Among the entries below, find the lines with "payment" and copy them.

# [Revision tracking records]
┄┄┄┄┄┄┄┄┄┄┄┄┄┄┄┄┄┄┄┄

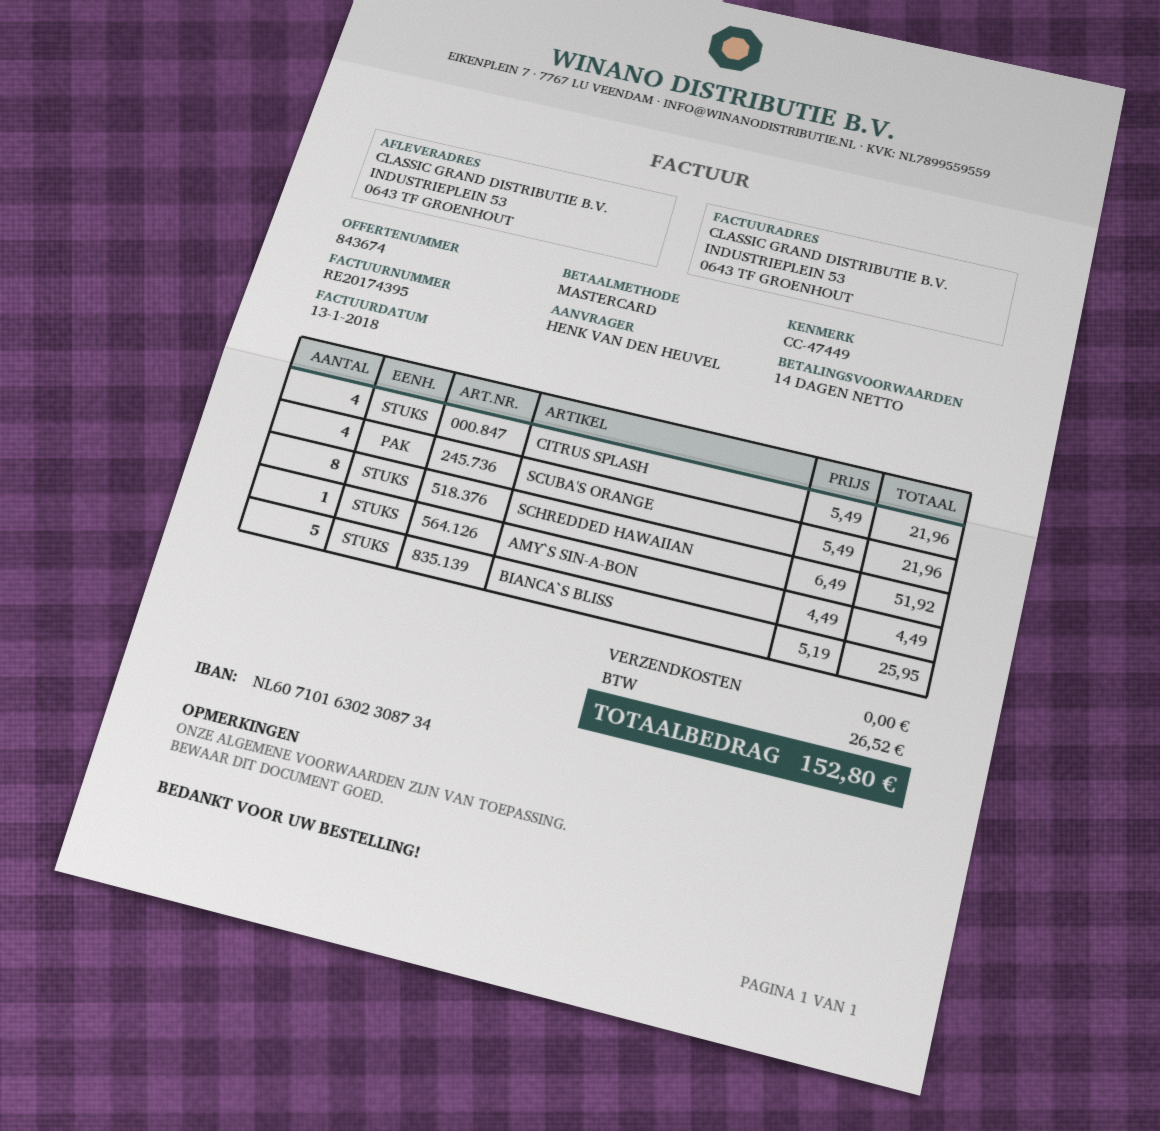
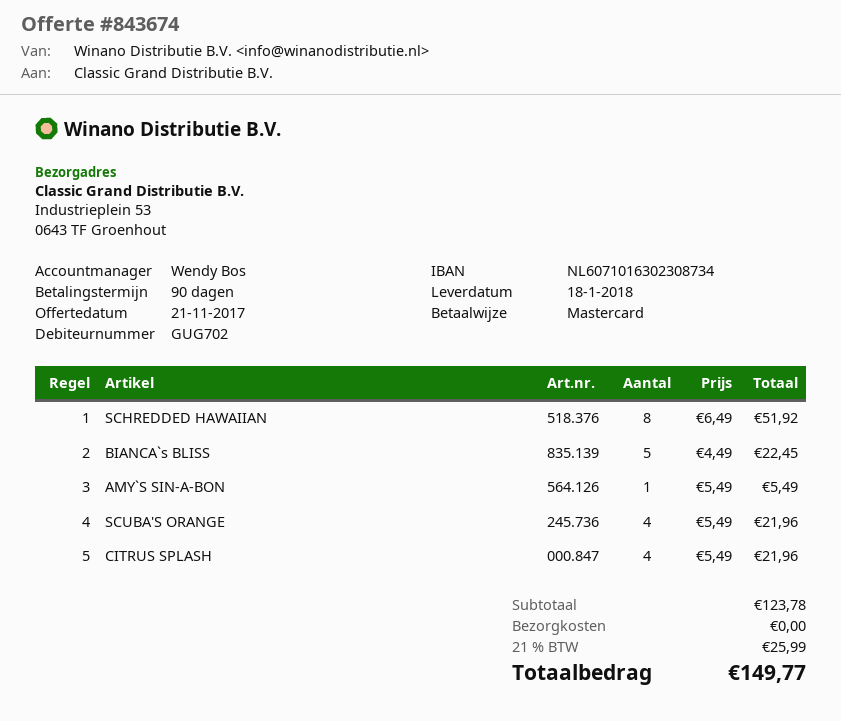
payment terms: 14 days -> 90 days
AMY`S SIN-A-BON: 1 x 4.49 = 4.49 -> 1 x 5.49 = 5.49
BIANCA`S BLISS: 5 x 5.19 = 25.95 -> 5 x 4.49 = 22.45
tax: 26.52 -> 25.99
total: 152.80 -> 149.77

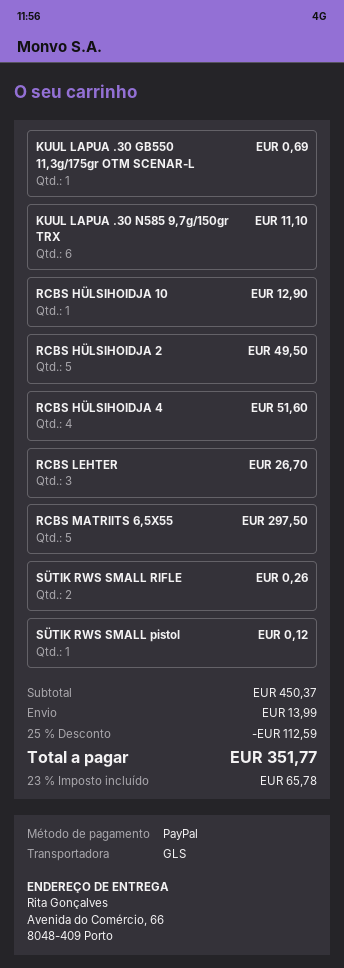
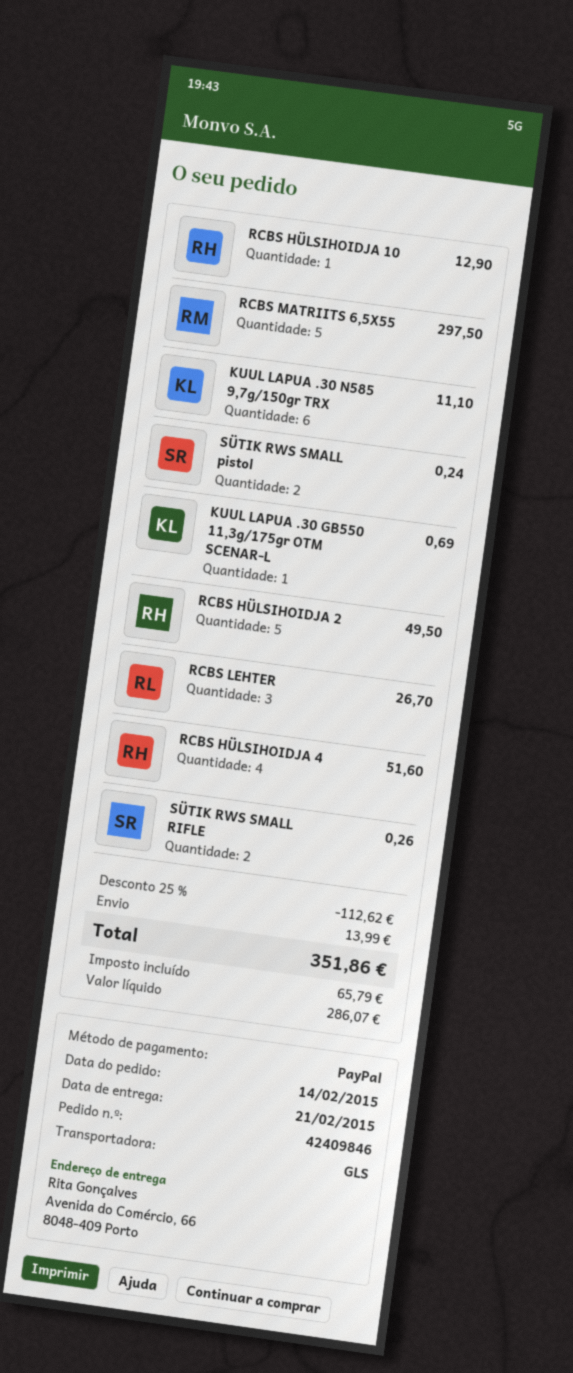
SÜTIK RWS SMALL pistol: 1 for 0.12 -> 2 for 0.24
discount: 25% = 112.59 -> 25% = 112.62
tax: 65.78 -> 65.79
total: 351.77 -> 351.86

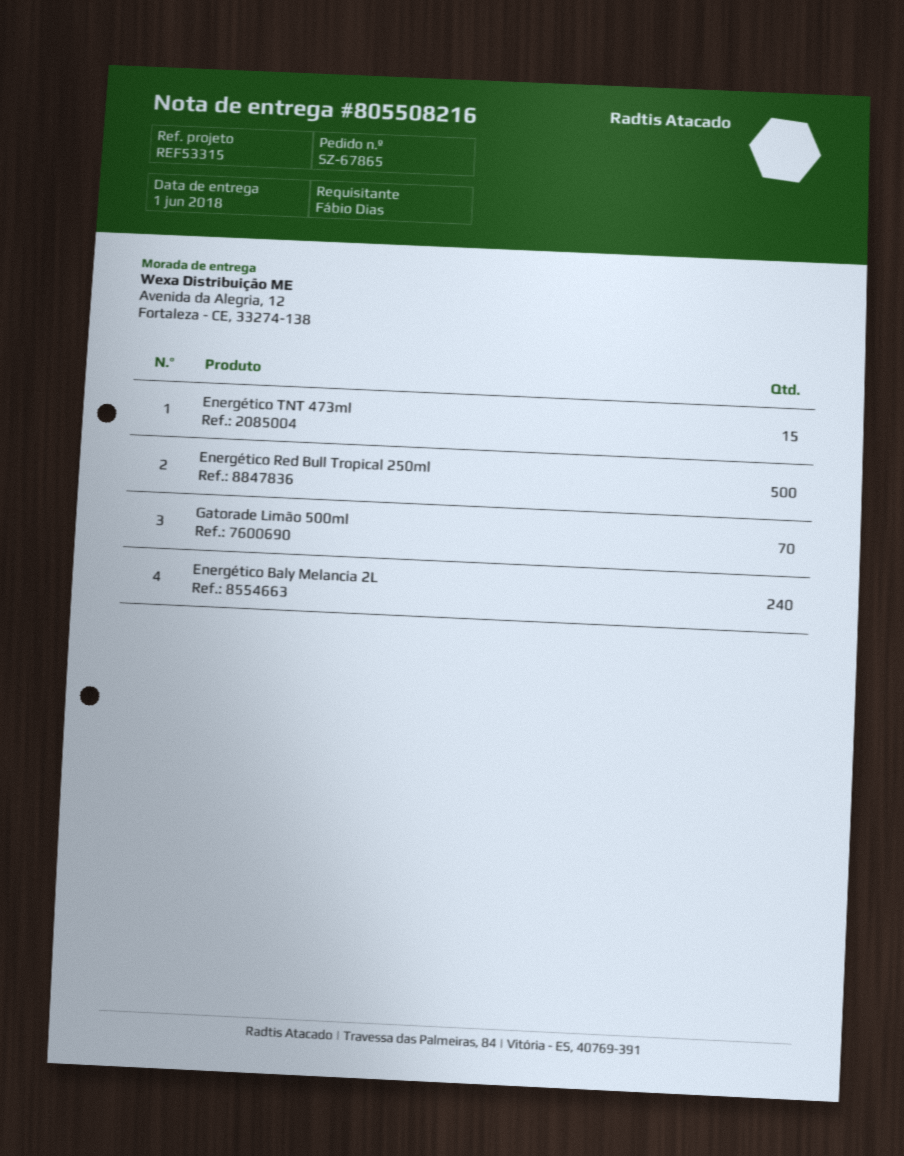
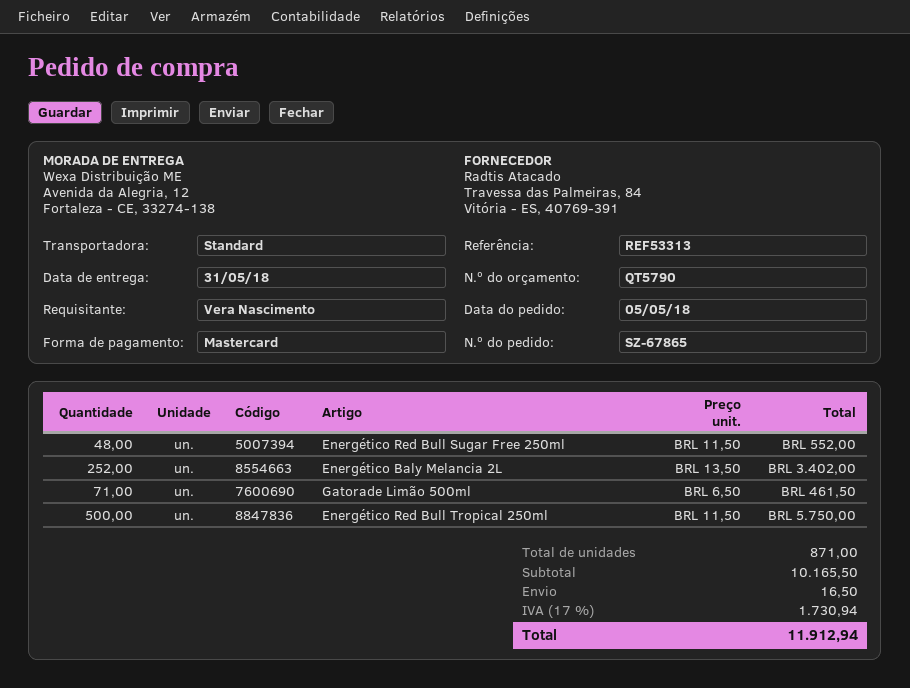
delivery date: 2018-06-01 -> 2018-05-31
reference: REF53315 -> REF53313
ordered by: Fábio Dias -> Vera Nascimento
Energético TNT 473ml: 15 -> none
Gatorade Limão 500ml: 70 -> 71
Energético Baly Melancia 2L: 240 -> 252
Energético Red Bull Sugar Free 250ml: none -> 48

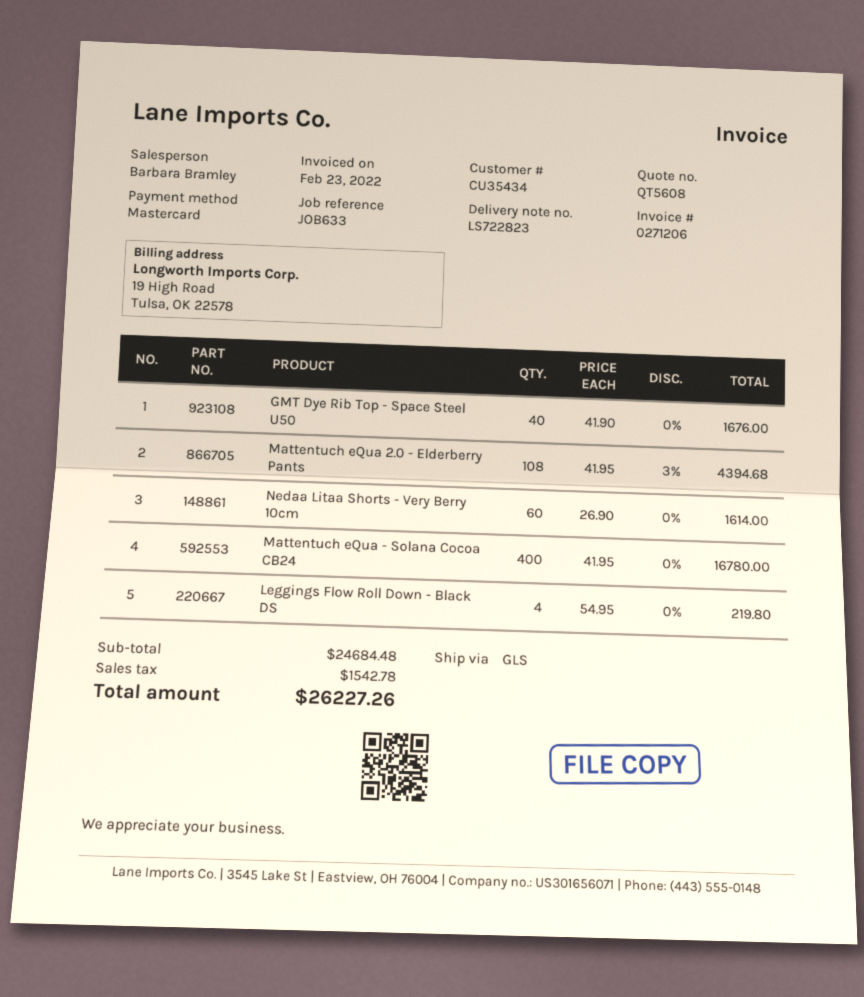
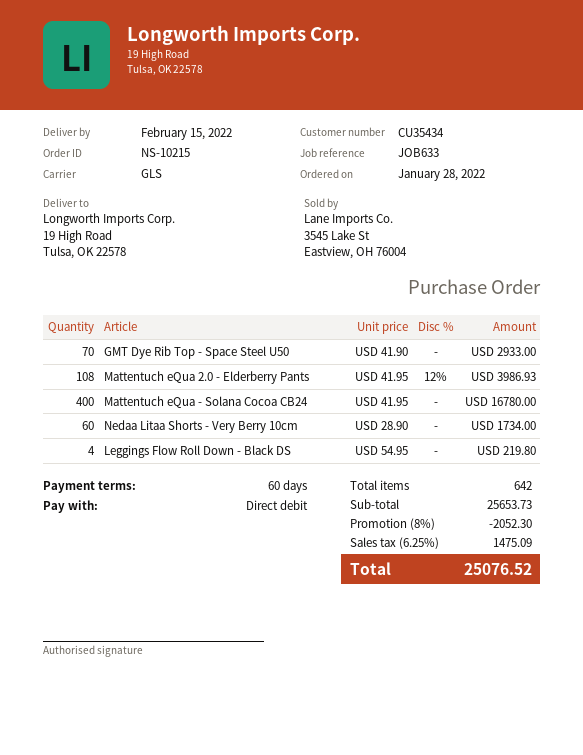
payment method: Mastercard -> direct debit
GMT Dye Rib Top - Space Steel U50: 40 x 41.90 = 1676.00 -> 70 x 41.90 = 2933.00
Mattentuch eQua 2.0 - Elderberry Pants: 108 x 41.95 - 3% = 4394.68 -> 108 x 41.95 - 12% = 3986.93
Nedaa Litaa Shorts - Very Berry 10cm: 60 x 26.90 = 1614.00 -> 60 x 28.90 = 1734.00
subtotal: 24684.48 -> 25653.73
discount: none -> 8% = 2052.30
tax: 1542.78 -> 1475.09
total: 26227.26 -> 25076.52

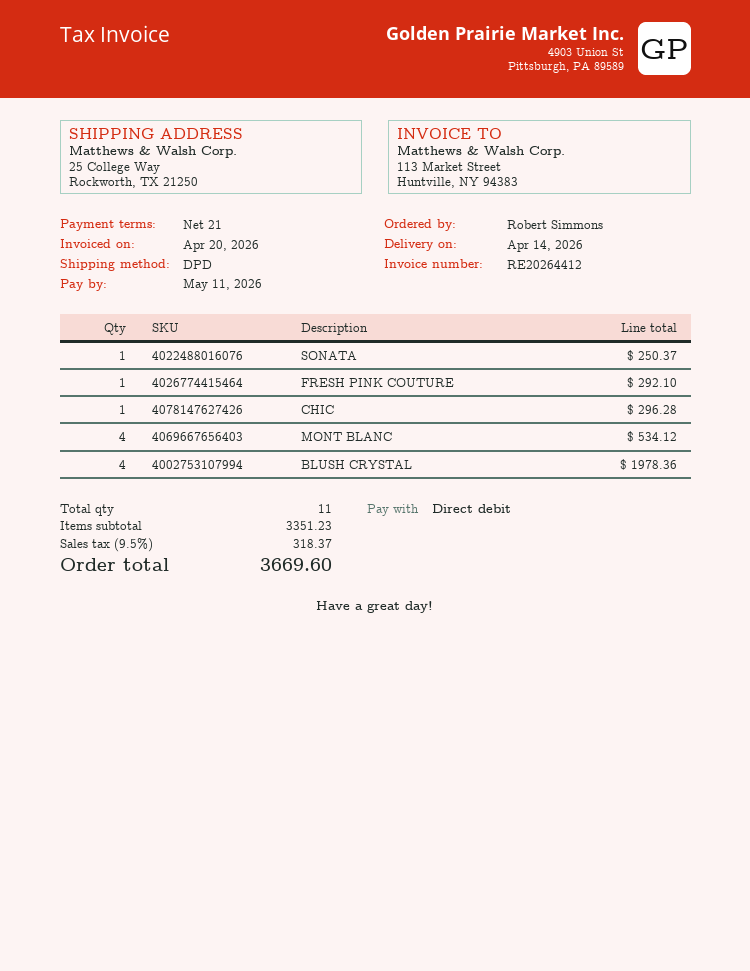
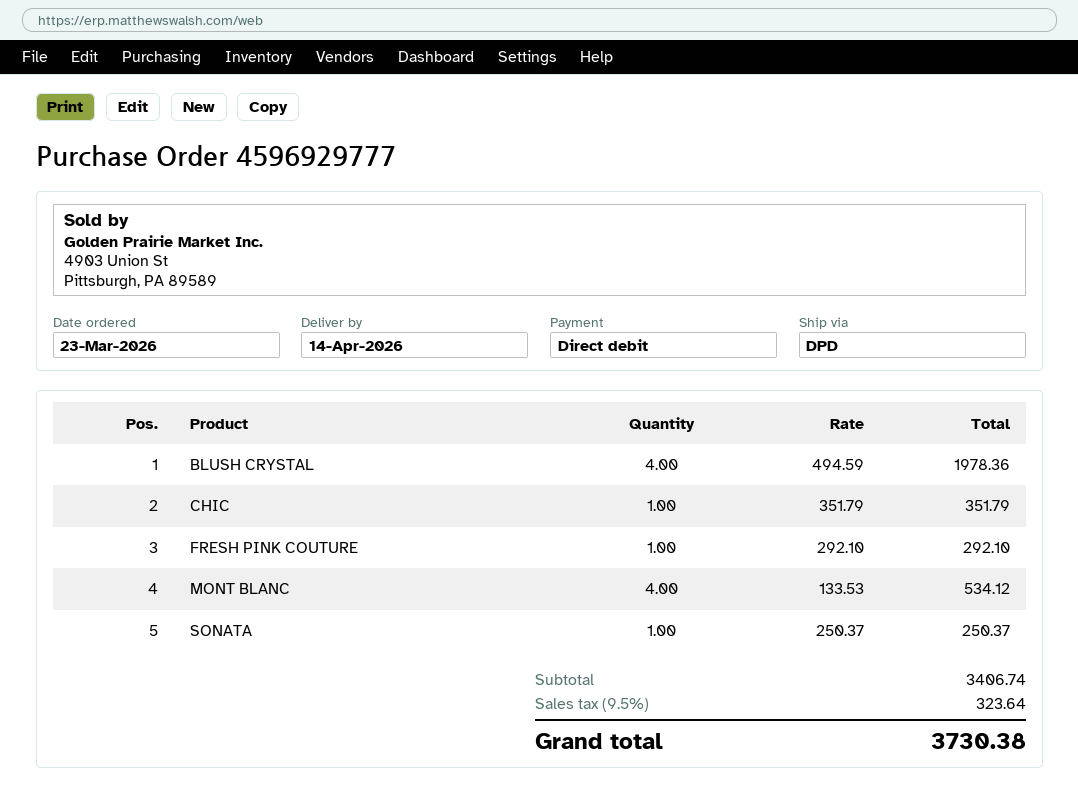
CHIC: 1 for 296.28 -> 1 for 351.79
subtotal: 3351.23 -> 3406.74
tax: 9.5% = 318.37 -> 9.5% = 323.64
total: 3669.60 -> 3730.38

┄┄┄┄┄┄┄┄┄┄┄┄┄┄┄┄┄┄┄┄

# [Problem solution]
payment terms: 14 days -> 90 days
payment method: Mastercard -> direct debit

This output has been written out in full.